### TASK TO COMPLETE
Check each line below for "text" and say how many have it, with no other words.

(Collection entries)

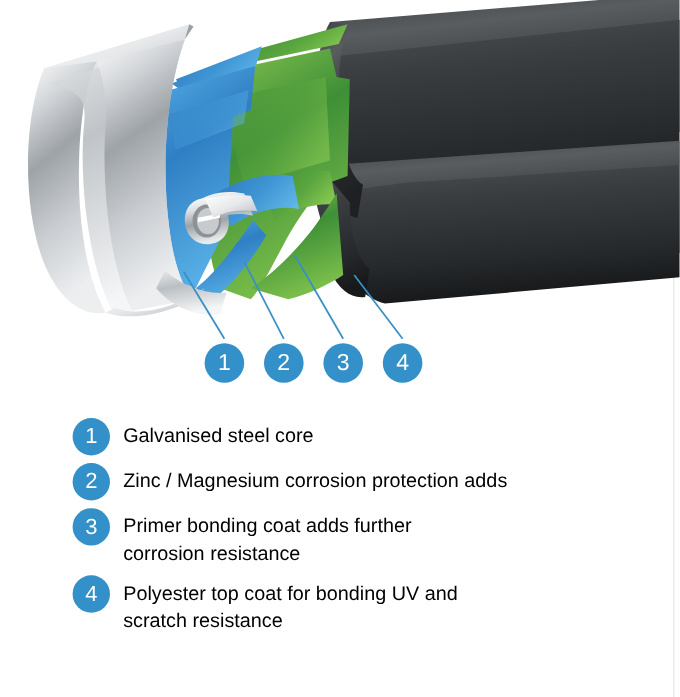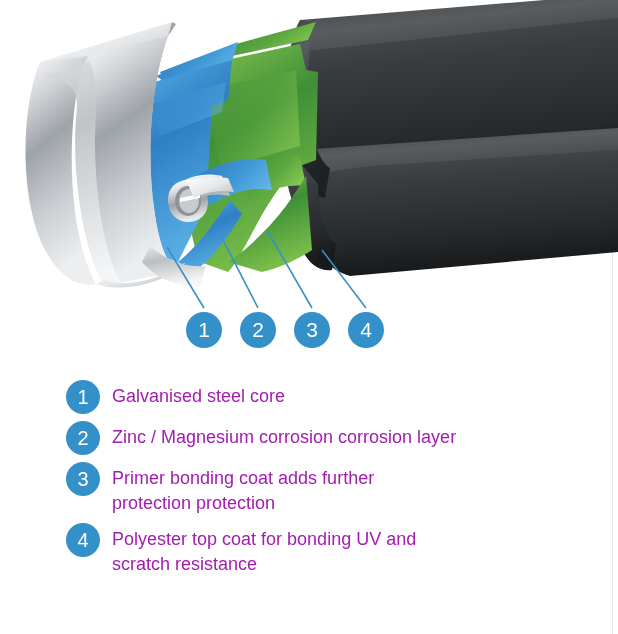--- a/index.html
+++ b/index.html
@@ -69,7 +69,7 @@
   }
   .legend-text {
     margin-left: 12px;
-    color: #a21caf;
+    color: #000000;
     font-size: 18px;
     line-height: 25px;
     padding-top: 4px;

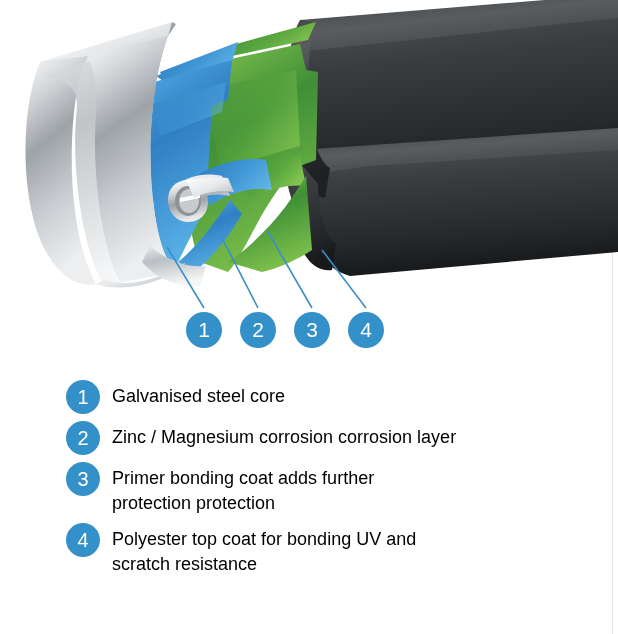--- a/index.html
+++ b/index.html
@@ -237,7 +237,7 @@
 
     <div class="legend-item">
       <div class="legend-badge">2</div>
-      <div class="legend-text">Zinc / Magnesium corrosion corrosion layer</div>
+      <div class="legend-text">Zinc / Magnesium corrosion protection adds</div>
     </div>
 
     <div class="legend-item">

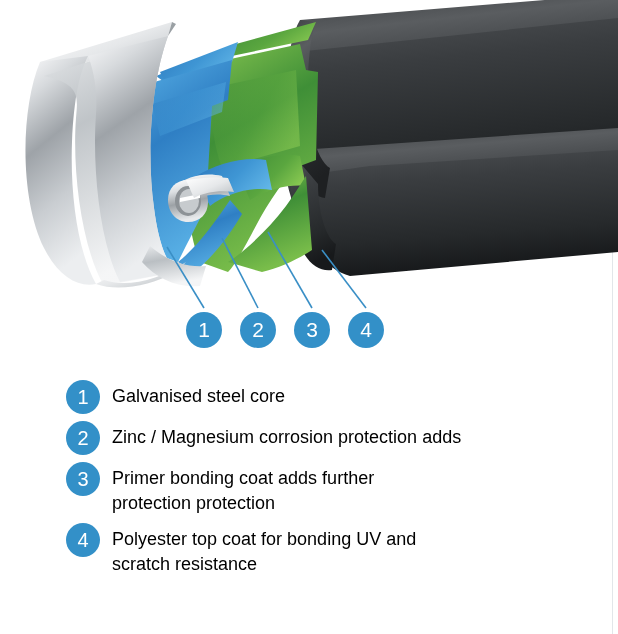--- a/index.html
+++ b/index.html
@@ -243,7 +243,7 @@
     <div class="legend-item">
       <div class="legend-badge">3</div>
       <div class="legend-text">Primer bonding coat adds further
-protection protection</div>
+corrosion resistance</div>
     </div>
 
     <div class="legend-item">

### ANSWER SPACE
4